The task
Could you please find each line in the records that contains the word "customer" and copy it?

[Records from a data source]
++++++++++++++++++++

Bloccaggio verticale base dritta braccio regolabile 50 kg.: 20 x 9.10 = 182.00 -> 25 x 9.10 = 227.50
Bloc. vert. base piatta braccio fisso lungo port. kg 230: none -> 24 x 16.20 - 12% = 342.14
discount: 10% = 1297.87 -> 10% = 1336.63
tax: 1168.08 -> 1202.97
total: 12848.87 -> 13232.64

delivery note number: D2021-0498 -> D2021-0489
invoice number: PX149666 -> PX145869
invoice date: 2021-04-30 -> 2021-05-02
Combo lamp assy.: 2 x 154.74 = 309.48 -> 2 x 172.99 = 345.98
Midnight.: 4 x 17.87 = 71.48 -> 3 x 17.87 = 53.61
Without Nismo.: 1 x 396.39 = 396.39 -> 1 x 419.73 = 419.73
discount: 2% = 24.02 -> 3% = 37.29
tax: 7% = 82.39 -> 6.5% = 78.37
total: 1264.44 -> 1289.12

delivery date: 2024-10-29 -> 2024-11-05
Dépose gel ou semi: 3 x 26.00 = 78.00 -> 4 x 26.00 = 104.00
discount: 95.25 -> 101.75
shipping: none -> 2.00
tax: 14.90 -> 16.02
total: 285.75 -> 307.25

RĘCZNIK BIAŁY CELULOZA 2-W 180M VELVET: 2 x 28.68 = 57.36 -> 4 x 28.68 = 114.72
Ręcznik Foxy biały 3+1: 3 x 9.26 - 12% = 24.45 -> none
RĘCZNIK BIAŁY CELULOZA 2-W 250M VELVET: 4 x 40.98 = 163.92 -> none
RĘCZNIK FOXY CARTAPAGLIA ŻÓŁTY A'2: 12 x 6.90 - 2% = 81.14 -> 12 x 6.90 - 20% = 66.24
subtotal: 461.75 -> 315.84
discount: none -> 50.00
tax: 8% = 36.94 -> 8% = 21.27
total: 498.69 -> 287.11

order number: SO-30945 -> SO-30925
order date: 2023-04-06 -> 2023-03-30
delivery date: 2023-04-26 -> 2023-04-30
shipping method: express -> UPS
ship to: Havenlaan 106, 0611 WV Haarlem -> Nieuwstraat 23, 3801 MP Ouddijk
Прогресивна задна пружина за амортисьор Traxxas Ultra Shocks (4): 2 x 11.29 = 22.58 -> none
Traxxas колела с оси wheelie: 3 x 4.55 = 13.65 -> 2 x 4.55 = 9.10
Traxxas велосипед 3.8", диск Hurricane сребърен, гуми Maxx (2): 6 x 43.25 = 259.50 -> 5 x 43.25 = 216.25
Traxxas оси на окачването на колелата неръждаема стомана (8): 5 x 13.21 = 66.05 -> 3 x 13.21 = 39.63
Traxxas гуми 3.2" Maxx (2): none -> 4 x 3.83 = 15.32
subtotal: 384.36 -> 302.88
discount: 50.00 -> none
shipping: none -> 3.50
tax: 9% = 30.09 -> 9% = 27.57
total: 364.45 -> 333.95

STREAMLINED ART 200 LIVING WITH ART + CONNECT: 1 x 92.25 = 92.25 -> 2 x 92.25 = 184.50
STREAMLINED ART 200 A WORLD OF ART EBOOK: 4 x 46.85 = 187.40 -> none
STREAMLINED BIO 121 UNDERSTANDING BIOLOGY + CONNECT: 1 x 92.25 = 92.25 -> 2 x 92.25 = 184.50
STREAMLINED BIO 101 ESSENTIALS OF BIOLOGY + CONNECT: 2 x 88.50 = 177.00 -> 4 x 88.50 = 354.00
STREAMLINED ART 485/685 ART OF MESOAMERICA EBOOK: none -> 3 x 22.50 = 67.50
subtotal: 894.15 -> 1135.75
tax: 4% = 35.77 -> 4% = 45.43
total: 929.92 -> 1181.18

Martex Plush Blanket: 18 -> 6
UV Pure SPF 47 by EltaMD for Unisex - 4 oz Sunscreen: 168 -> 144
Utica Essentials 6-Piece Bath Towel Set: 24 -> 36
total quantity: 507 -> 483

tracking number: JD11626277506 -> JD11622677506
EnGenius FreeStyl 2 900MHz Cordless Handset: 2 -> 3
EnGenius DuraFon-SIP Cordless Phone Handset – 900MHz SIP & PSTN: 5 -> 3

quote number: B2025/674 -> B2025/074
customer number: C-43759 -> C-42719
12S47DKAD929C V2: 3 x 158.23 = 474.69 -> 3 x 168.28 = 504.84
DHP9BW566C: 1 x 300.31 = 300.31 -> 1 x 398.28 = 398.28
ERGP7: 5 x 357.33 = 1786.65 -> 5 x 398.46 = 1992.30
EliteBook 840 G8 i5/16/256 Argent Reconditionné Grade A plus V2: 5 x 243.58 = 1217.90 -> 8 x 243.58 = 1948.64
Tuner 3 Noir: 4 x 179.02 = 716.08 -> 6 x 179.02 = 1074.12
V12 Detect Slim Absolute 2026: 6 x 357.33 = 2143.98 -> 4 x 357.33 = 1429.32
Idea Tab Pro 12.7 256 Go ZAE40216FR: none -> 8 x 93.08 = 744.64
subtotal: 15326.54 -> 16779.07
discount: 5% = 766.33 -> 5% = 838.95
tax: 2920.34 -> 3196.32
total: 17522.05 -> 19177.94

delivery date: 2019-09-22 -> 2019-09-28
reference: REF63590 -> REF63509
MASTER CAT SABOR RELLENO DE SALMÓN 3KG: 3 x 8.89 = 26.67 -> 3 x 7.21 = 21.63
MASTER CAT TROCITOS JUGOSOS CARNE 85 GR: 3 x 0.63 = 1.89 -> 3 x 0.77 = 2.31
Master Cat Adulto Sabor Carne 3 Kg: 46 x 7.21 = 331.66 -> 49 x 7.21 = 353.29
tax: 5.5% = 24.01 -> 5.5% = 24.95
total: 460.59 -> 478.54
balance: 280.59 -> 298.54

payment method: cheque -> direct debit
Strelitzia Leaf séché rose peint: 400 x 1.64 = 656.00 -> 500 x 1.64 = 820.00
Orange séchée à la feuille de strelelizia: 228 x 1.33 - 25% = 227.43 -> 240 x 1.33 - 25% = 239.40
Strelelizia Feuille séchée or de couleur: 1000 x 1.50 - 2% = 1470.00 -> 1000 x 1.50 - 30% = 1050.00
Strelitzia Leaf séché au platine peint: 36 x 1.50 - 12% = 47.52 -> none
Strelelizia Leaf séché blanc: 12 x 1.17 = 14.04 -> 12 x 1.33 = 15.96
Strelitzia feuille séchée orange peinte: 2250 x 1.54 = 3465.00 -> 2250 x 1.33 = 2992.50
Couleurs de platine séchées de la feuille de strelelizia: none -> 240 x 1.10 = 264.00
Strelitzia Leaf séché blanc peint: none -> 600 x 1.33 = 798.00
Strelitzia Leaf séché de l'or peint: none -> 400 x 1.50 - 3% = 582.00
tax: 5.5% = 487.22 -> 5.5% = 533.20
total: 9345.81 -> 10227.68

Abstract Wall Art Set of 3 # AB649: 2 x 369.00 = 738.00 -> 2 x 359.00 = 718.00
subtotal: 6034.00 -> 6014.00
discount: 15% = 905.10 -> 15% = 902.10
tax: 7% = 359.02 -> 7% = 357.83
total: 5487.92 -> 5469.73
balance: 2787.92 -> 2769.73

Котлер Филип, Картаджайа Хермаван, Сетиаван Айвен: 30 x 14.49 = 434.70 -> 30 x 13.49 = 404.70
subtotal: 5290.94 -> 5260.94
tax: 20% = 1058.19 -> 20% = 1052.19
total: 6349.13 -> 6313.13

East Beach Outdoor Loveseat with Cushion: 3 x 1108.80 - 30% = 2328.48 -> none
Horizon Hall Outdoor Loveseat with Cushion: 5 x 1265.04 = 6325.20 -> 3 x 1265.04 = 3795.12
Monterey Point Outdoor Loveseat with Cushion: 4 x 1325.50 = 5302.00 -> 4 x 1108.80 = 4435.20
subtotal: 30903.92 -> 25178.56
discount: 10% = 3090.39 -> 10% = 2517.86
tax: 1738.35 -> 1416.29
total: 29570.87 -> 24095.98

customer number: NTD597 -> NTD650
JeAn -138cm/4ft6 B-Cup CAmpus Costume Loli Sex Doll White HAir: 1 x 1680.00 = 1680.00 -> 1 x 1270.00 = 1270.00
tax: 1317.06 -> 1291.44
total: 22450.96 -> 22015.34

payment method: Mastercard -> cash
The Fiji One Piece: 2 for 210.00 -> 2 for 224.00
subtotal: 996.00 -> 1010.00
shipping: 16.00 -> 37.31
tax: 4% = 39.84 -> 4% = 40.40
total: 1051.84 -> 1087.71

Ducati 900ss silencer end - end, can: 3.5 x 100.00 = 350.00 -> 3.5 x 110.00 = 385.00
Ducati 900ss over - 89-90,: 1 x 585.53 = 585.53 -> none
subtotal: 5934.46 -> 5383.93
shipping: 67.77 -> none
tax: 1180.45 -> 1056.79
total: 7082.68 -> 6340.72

++++++++++++++++++++

Exercise output
customer number: C-43759 -> C-42719
customer number: NTD597 -> NTD650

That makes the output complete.